### About this task
Reproduce the records that follow exactly as they are written.
··· Extracted records ···
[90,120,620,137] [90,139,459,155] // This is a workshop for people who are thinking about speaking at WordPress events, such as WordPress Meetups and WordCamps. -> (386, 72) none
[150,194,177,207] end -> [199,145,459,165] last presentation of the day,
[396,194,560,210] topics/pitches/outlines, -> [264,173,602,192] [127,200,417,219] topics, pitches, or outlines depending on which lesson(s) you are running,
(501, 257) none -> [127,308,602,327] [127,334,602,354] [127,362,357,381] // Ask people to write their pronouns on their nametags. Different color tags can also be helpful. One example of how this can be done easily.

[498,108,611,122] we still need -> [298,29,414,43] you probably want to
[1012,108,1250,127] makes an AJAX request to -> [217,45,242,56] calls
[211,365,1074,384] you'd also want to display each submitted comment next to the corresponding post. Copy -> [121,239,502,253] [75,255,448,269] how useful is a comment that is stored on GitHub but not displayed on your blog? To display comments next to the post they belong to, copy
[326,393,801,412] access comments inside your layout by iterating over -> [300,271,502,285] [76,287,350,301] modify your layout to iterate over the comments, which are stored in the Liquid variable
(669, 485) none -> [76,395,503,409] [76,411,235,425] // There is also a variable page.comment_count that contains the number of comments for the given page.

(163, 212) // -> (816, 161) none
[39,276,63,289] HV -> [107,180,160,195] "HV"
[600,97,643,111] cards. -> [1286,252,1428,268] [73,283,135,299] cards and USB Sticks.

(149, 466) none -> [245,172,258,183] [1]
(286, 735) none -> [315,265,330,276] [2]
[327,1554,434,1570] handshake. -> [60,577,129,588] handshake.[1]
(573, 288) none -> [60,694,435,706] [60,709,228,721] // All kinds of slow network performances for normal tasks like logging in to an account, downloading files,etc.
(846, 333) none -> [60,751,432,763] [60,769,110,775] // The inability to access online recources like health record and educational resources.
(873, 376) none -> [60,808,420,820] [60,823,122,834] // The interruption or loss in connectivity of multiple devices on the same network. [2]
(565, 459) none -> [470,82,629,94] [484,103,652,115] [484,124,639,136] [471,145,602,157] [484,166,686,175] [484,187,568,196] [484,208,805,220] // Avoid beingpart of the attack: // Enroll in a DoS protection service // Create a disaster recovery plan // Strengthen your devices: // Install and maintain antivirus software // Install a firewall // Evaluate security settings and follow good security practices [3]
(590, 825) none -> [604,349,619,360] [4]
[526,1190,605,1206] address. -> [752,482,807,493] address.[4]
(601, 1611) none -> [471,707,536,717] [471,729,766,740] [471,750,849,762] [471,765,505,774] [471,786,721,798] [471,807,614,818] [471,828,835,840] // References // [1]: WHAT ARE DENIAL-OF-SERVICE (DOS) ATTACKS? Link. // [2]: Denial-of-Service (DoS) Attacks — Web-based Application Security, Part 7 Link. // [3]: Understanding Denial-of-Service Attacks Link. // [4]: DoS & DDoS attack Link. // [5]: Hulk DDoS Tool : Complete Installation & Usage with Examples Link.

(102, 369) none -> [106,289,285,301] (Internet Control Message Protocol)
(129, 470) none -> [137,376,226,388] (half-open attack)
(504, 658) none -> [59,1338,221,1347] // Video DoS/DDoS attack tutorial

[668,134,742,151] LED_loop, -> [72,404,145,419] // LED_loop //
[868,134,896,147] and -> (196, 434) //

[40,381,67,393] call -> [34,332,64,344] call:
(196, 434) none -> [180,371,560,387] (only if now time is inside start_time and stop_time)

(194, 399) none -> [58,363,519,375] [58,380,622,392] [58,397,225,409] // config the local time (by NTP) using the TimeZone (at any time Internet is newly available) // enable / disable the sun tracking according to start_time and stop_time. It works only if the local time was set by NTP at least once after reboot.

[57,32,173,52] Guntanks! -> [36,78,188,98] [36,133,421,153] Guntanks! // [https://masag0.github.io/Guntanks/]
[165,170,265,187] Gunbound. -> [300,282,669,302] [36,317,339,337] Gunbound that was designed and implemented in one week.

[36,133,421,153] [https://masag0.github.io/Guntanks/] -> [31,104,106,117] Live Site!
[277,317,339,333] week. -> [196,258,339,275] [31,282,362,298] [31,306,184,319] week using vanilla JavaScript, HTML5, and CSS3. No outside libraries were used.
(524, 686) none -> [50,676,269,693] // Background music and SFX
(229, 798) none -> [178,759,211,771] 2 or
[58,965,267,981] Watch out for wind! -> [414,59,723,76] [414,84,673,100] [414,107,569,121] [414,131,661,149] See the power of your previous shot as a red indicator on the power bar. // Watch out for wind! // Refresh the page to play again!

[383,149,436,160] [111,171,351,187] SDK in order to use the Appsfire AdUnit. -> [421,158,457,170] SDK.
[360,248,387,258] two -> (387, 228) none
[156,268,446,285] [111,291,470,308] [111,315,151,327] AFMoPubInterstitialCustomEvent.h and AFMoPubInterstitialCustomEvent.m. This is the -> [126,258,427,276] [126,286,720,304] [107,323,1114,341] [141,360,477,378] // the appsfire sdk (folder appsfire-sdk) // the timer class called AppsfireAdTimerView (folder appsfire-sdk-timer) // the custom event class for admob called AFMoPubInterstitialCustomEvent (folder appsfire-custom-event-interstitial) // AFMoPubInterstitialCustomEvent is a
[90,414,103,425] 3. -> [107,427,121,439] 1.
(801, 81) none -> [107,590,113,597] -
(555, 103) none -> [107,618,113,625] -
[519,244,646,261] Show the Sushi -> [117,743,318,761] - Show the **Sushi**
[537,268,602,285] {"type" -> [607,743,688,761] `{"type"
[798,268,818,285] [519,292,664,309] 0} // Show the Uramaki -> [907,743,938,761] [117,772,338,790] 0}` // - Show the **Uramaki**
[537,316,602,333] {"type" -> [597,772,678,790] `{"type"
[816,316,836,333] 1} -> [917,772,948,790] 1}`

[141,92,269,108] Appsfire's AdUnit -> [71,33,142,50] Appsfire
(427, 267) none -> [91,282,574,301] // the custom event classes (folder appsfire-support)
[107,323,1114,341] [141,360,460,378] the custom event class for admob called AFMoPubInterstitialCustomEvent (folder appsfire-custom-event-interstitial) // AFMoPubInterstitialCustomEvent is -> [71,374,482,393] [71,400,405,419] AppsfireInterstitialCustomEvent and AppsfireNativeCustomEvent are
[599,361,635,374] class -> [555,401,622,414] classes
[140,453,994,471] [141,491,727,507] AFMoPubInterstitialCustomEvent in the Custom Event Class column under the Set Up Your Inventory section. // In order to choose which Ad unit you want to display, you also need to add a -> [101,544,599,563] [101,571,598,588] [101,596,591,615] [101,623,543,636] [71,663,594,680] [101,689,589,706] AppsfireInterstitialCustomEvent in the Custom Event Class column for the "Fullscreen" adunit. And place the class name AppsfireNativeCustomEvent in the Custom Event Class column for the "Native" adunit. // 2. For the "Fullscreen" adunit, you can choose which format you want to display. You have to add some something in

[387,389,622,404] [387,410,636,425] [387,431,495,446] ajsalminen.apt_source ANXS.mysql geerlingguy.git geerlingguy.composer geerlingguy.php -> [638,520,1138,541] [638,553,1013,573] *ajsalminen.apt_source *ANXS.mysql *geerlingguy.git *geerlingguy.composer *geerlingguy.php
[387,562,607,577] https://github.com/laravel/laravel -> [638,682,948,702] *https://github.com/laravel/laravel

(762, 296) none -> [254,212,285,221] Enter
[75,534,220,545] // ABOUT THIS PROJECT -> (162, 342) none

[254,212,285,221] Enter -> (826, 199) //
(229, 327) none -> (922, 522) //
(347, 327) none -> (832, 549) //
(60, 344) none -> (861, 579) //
···
### Answer area
[90,120,620,137] [90,139,459,155] // This is a workshop for people who are thinking about speaking at WordPress events, such as WordPress Meetups and WordCamps. -> (386, 72) none
[150,194,177,207] end -> [199,145,459,165] last presentation of the day,
[396,194,560,210] topics/pitches/outlines, -> [264,173,602,192] [127,200,417,219] topics, pitches, or outlines depending on which lesson(s) you are running,
(501, 257) none -> [127,308,602,327] [127,334,602,354] [127,362,357,381] // Ask people to write their pronouns on their nametags. Different color tags can also be helpful. One example of how this can be done easily.

[498,108,611,122] we still need -> [298,29,414,43] you probably want to
[1012,108,1250,127] makes an AJAX request to -> [217,45,242,56] calls
[211,365,1074,384] you'd also want to display each submitted comment next to the corresponding post. Copy -> [121,239,502,253] [75,255,448,269] how useful is a comment that is stored on GitHub but not displayed on your blog? To display comments next to the post they belong to, copy
[326,393,801,412] access comments inside your layout by iterating over -> [300,271,502,285] [76,287,350,301] modify your layout to iterate over the comments, which are stored in the Liquid variable
(669, 485) none -> [76,395,503,409] [76,411,235,425] // There is also a variable page.comment_count that contains the number of comments for the given page.

(163, 212) // -> (816, 161) none
[39,276,63,289] HV -> [107,180,160,195] "HV"
[600,97,643,111] cards. -> [1286,252,1428,268] [73,283,135,299] cards and USB Sticks.

(149, 466) none -> [245,172,258,183] [1]
(286, 735) none -> [315,265,330,276] [2]
[327,1554,434,1570] handshake. -> [60,577,129,588] handshake.[1]
(573, 288) none -> [60,694,435,706] [60,709,228,721] // All kinds of slow network performances for normal tasks like logging in to an account, downloading files,etc.
(846, 333) none -> [60,751,432,763] [60,769,110,775] // The inability to access online recources like health record and educational resources.
(873, 376) none -> [60,808,420,820] [60,823,122,834] // The interruption or loss in connectivity of multiple devices on the same network. [2]
(565, 459) none -> [470,82,629,94] [484,103,652,115] [484,124,639,136] [471,145,602,157] [484,166,686,175] [484,187,568,196] [484,208,805,220] // Avoid beingpart of the attack: // Enroll in a DoS protection service // Create a disaster recovery plan // Strengthen your devices: // Install and maintain antivirus software // Install a firewall // Evaluate security settings and follow good security practices [3]
(590, 825) none -> [604,349,619,360] [4]
[526,1190,605,1206] address. -> [752,482,807,493] address.[4]
(601, 1611) none -> [471,707,536,717] [471,729,766,740] [471,750,849,762] [471,765,505,774] [471,786,721,798] [471,807,614,818] [471,828,835,840] // References // [1]: WHAT ARE DENIAL-OF-SERVICE (DOS) ATTACKS? Link. // [2]: Denial-of-Service (DoS) Attacks — Web-based Application Security, Part 7 Link. // [3]: Understanding Denial-of-Service Attacks Link. // [4]: DoS & DDoS attack Link. // [5]: Hulk DDoS Tool : Complete Installation & Usage with Examples Link.

(102, 369) none -> [106,289,285,301] (Internet Control Message Protocol)
(129, 470) none -> [137,376,226,388] (half-open attack)
(504, 658) none -> [59,1338,221,1347] // Video DoS/DDoS attack tutorial

[668,134,742,151] LED_loop, -> [72,404,145,419] // LED_loop //
[868,134,896,147] and -> (196, 434) //

[40,381,67,393] call -> [34,332,64,344] call:
(196, 434) none -> [180,371,560,387] (only if now time is inside start_time and stop_time)

(194, 399) none -> [58,363,519,375] [58,380,622,392] [58,397,225,409] // config the local time (by NTP) using the TimeZone (at any time Internet is newly available) // enable / disable the sun tracking according to start_time and stop_time. It works only if the local time was set by NTP at least once after reboot.

[57,32,173,52] Guntanks! -> [36,78,188,98] [36,133,421,153] Guntanks! // [https://masag0.github.io/Guntanks/]
[165,170,265,187] Gunbound. -> [300,282,669,302] [36,317,339,337] Gunbound that was designed and implemented in one week.

[36,133,421,153] [https://masag0.github.io/Guntanks/] -> [31,104,106,117] Live Site!
[277,317,339,333] week. -> [196,258,339,275] [31,282,362,298] [31,306,184,319] week using vanilla JavaScript, HTML5, and CSS3. No outside libraries were used.
(524, 686) none -> [50,676,269,693] // Background music and SFX
(229, 798) none -> [178,759,211,771] 2 or
[58,965,267,981] Watch out for wind! -> [414,59,723,76] [414,84,673,100] [414,107,569,121] [414,131,661,149] See the power of your previous shot as a red indicator on the power bar. // Watch out for wind! // Refresh the page to play again!

[383,149,436,160] [111,171,351,187] SDK in order to use the Appsfire AdUnit. -> [421,158,457,170] SDK.
[360,248,387,258] two -> (387, 228) none
[156,268,446,285] [111,291,470,308] [111,315,151,327] AFMoPubInterstitialCustomEvent.h and AFMoPubInterstitialCustomEvent.m. This is the -> [126,258,427,276] [126,286,720,304] [107,323,1114,341] [141,360,477,378] // the appsfire sdk (folder appsfire-sdk) // the timer class called AppsfireAdTimerView (folder appsfire-sdk-timer) // the custom event class for admob called AFMoPubInterstitialCustomEvent (folder appsfire-custom-event-interstitial) // AFMoPubInterstitialCustomEvent is a
[90,414,103,425] 3. -> [107,427,121,439] 1.
(801, 81) none -> [107,590,113,597] -
(555, 103) none -> [107,618,113,625] -
[519,244,646,261] Show the Sushi -> [117,743,318,761] - Show the **Sushi**
[537,268,602,285] {"type" -> [607,743,688,761] `{"type"
[798,268,818,285] [519,292,664,309] 0} // Show the Uramaki -> [907,743,938,761] [117,772,338,790] 0}` // - Show the **Uramaki**
[537,316,602,333] {"type" -> [597,772,678,790] `{"type"
[816,316,836,333] 1} -> [917,772,948,790] 1}`

[141,92,269,108] Appsfire's AdUnit -> [71,33,142,50] Appsfire
(427, 267) none -> [91,282,574,301] // the custom event classes (folder appsfire-support)
[107,323,1114,341] [141,360,460,378] the custom event class for admob called AFMoPubInterstitialCustomEvent (folder appsfire-custom-event-interstitial) // AFMoPubInterstitialCustomEvent is -> [71,374,482,393] [71,400,405,419] AppsfireInterstitialCustomEvent and AppsfireNativeCustomEvent are
[599,361,635,374] class -> [555,401,622,414] classes
[140,453,994,471] [141,491,727,507] AFMoPubInterstitialCustomEvent in the Custom Event Class column under the Set Up Your Inventory section. // In order to choose which Ad unit you want to display, you also need to add a -> [101,544,599,563] [101,571,598,588] [101,596,591,615] [101,623,543,636] [71,663,594,680] [101,689,589,706] AppsfireInterstitialCustomEvent in the Custom Event Class column for the "Fullscreen" adunit. And place the class name AppsfireNativeCustomEvent in the Custom Event Class column for the "Native" adunit. // 2. For the "Fullscreen" adunit, you can choose which format you want to display. You have to add some something in

[387,389,622,404] [387,410,636,425] [387,431,495,446] ajsalminen.apt_source ANXS.mysql geerlingguy.git geerlingguy.composer geerlingguy.php -> [638,520,1138,541] [638,553,1013,573] *ajsalminen.apt_source *ANXS.mysql *geerlingguy.git *geerlingguy.composer *geerlingguy.php
[387,562,607,577] https://github.com/laravel/laravel -> [638,682,948,702] *https://github.com/laravel/laravel

(762, 296) none -> [254,212,285,221] Enter
[75,534,220,545] // ABOUT THIS PROJECT -> (162, 342) none

[254,212,285,221] Enter -> (826, 199) //
(229, 327) none -> (922, 522) //
(347, 327) none -> (832, 549) //
(60, 344) none -> (861, 579) //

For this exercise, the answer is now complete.